The strength of our study was that we included both adult and pediatric patients, including and all benign and malignant hematology patients. In addition, we analyzed whether platelet transfusion efficacy is affected by factors other than ABO matching, such as gender, type of ABO mismatch, platelet storage days, dose of the platelet concentrate and disease conditions.

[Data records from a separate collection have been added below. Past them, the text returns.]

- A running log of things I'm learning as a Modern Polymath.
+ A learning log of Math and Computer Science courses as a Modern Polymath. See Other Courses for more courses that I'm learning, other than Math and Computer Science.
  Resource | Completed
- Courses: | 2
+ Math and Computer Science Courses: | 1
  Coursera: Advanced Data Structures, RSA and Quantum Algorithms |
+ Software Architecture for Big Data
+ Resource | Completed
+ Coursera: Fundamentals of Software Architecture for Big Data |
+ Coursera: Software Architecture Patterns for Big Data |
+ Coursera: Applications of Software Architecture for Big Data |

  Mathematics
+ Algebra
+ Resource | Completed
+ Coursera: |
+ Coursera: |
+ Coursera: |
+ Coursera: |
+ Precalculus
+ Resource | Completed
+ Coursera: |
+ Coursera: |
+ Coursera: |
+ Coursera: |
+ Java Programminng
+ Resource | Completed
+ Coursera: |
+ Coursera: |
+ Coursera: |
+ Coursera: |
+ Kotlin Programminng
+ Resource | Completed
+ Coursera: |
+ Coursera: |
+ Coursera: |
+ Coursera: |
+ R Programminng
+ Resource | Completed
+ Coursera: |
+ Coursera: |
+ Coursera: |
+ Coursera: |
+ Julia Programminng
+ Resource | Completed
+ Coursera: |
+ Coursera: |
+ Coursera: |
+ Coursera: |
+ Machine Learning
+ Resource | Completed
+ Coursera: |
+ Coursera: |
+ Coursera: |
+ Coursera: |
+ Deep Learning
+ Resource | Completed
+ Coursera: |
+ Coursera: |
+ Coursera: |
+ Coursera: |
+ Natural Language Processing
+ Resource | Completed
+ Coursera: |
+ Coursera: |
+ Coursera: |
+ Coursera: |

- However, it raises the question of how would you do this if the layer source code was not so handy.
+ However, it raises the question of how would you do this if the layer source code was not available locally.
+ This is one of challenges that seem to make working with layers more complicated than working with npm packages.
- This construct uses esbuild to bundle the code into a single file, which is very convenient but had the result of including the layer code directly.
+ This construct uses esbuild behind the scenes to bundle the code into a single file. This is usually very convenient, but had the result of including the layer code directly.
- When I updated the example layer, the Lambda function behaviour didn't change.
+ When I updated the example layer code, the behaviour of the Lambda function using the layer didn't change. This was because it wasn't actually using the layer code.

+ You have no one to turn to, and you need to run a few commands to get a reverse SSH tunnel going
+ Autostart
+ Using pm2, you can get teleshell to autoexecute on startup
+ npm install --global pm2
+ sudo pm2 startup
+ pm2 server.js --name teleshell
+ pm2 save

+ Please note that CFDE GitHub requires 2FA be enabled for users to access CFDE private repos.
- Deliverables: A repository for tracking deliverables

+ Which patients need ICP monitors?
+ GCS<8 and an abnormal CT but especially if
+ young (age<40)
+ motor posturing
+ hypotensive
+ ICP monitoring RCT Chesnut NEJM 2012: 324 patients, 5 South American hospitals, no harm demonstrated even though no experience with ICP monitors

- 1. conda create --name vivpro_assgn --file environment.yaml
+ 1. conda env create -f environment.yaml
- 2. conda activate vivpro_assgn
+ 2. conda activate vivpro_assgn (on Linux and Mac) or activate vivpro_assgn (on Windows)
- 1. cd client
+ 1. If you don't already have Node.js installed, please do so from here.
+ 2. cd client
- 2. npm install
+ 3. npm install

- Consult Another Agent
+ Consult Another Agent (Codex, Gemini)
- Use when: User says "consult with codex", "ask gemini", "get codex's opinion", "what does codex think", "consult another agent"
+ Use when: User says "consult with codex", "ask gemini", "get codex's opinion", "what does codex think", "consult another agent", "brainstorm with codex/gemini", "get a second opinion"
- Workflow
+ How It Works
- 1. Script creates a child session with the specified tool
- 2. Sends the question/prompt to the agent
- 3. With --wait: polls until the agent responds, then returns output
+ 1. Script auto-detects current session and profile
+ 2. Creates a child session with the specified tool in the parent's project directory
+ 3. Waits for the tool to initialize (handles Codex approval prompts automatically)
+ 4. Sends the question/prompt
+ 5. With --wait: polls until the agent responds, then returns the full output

However, our study had limitations of an observational nature, as well as the non-inclusion of single donor platelet (SDP) transfusions. We could not include SDPs in our study, as most of the patients at our institution cannot afford SDPs due to their high cost, and we have an institute protocol of transfusing only ABO identical SDPs. We included patients only up to WHO bleeding grade 2. Thus, this study cannot conclude whether ABO identical and ABO non-identical platelet transfusions have equal efficacy in controlling bleeding episodes in patients with WHO grade three and higher. Moreover, the patients included in our study were previously transfused or had a history of previous pregnancy, so they might have been already alloimmunized with anti-HLA and/or anti-HPA antibodies. This might have impaired the statistical analysis of our data, as the testing for anti-HLA and/or anti-HPA antibodies was not available in our region. We did not assess the donor factors, such as the ABH antigens in donor and platelet functional factors, namely activation and aggregation properties, which may affect the efficacy of platelet transfusion in our study.

Conclusion

In conclusion, ABO identical platelets have superior platelet recovery and survival compared to ABO non-identical platelets. However, platelet recovery and survival do not depend on the type of ABO mismatch. Platelet recovery and survival are also not affected by the platelet concentrate dose and storage duration. Aplastic anemia and MDS were independent risk predictors for 1-h post-transfusion refractoriness resulting in poor platelet recovery. However, a large randomized controlled trial is desired to compare the benefits of ABO identical platelet transfusion with ABO non-identical platelet transfusion in the overall mortality and morbidity and to assess other factors, such as disease conditions, platelet functional properties of the donors and anti-HLA and anti-HPA antibodies in the recipient, which may affect the efficacy of platelet transfusion.